ABOUT THIS EXERCISE:
Every line below from the one containing "- If you do" to the final line must be reproduced exactly, and no other line may appear in the answer.

GIVEN ENTRIES:

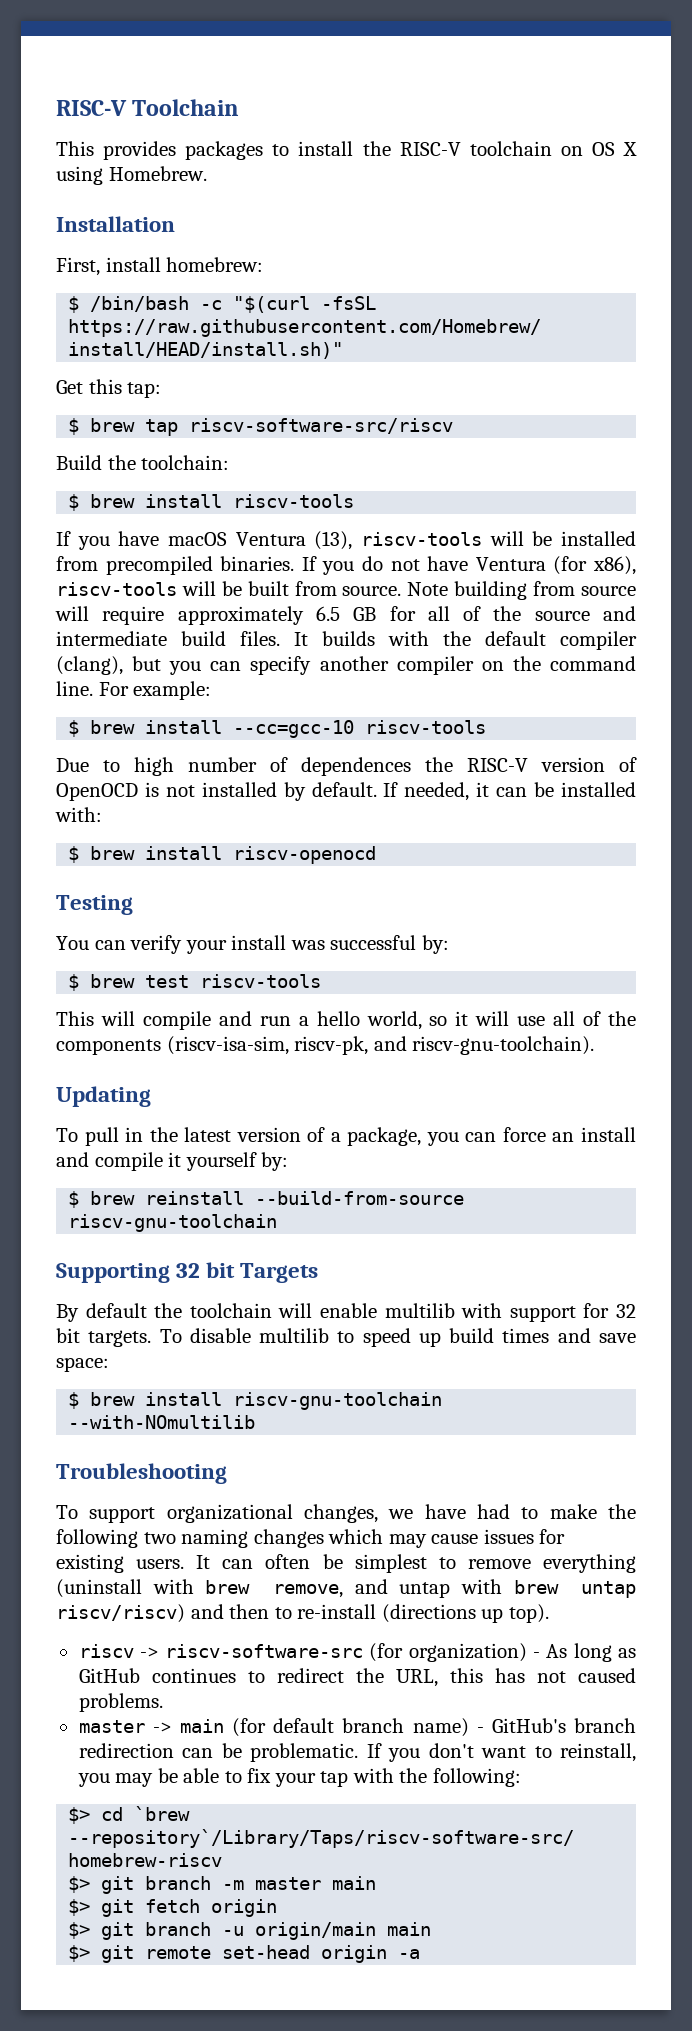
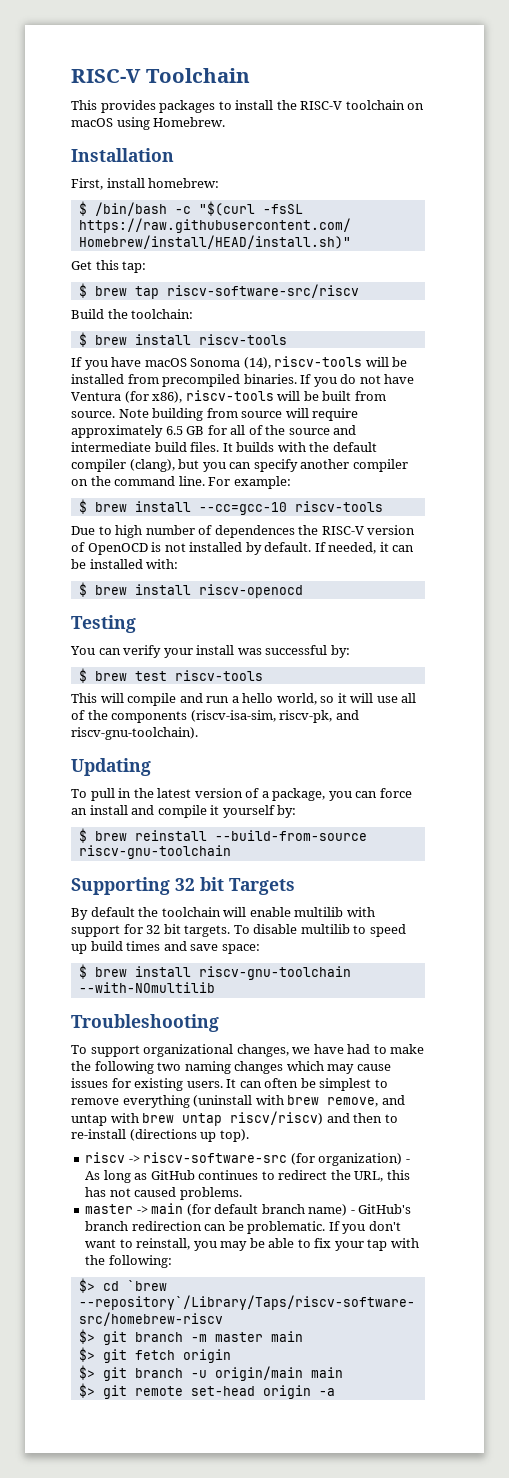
- This provides packages to install the RISC-V toolchain on OS X using Homebrew.
+ This provides packages to install the RISC-V toolchain on macOS using Homebrew.
- If you have macOS Ventura (13), riscv-tools will be installed from precompiled binaries.
+ If you have macOS Sonoma (14), riscv-tools will be installed from precompiled binaries.

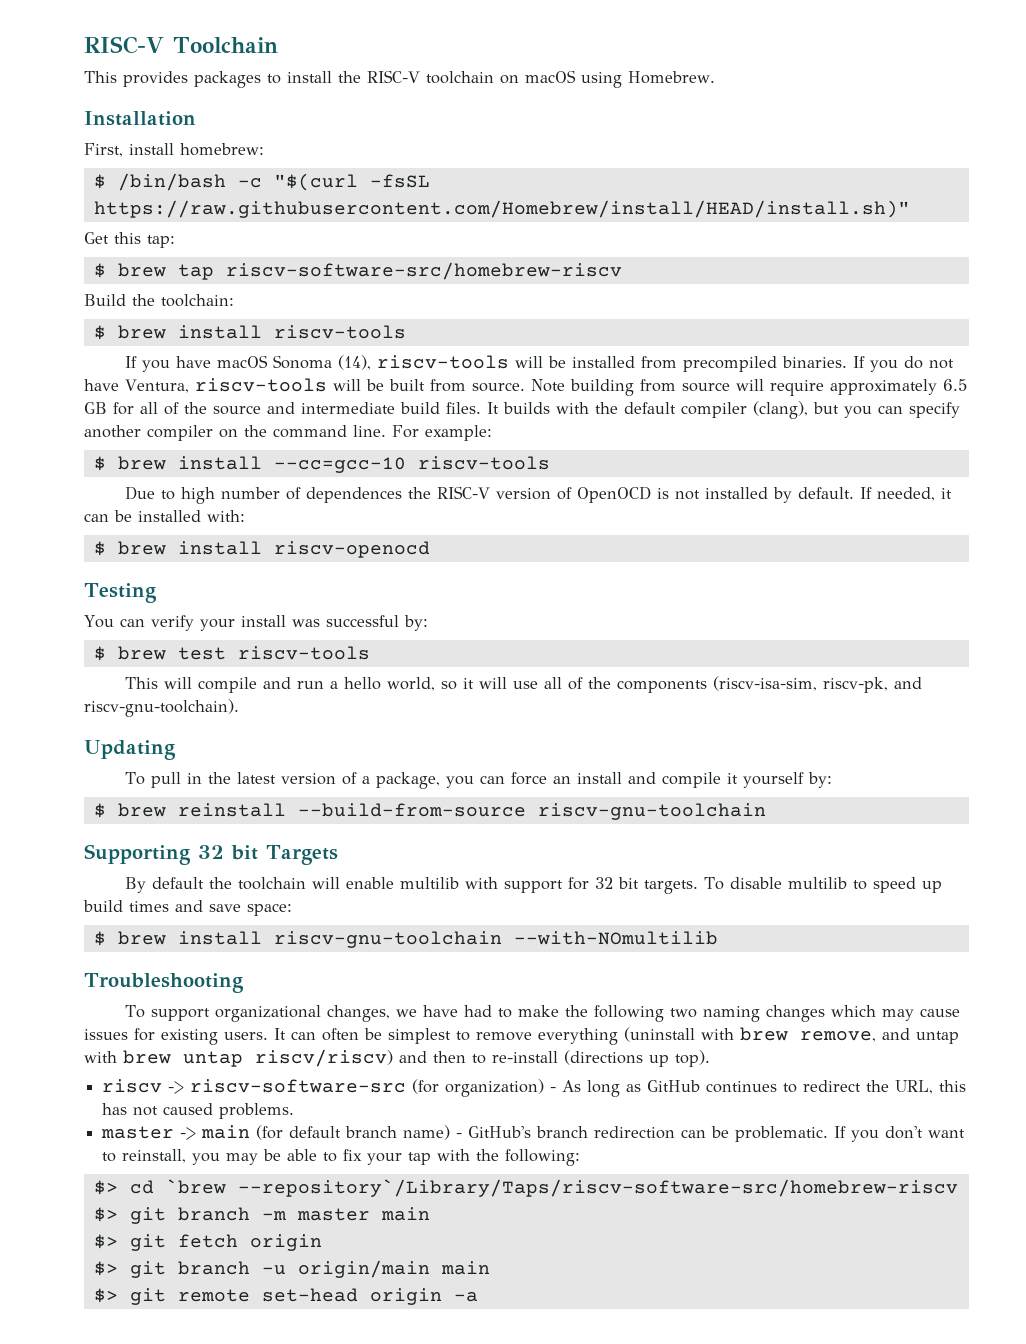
- $ brew tap riscv-software-src/riscv
+ $ brew tap riscv-software-src/homebrew-riscv
- If you do not have Ventura (for x86), riscv-tools will be built from source.
+ If you do not have Ventura, riscv-tools will be built from source.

OUTPUT OF THE TASK:
- If you do not have Ventura (for x86), riscv-tools will be built from source.
+ If you do not have Ventura, riscv-tools will be built from source.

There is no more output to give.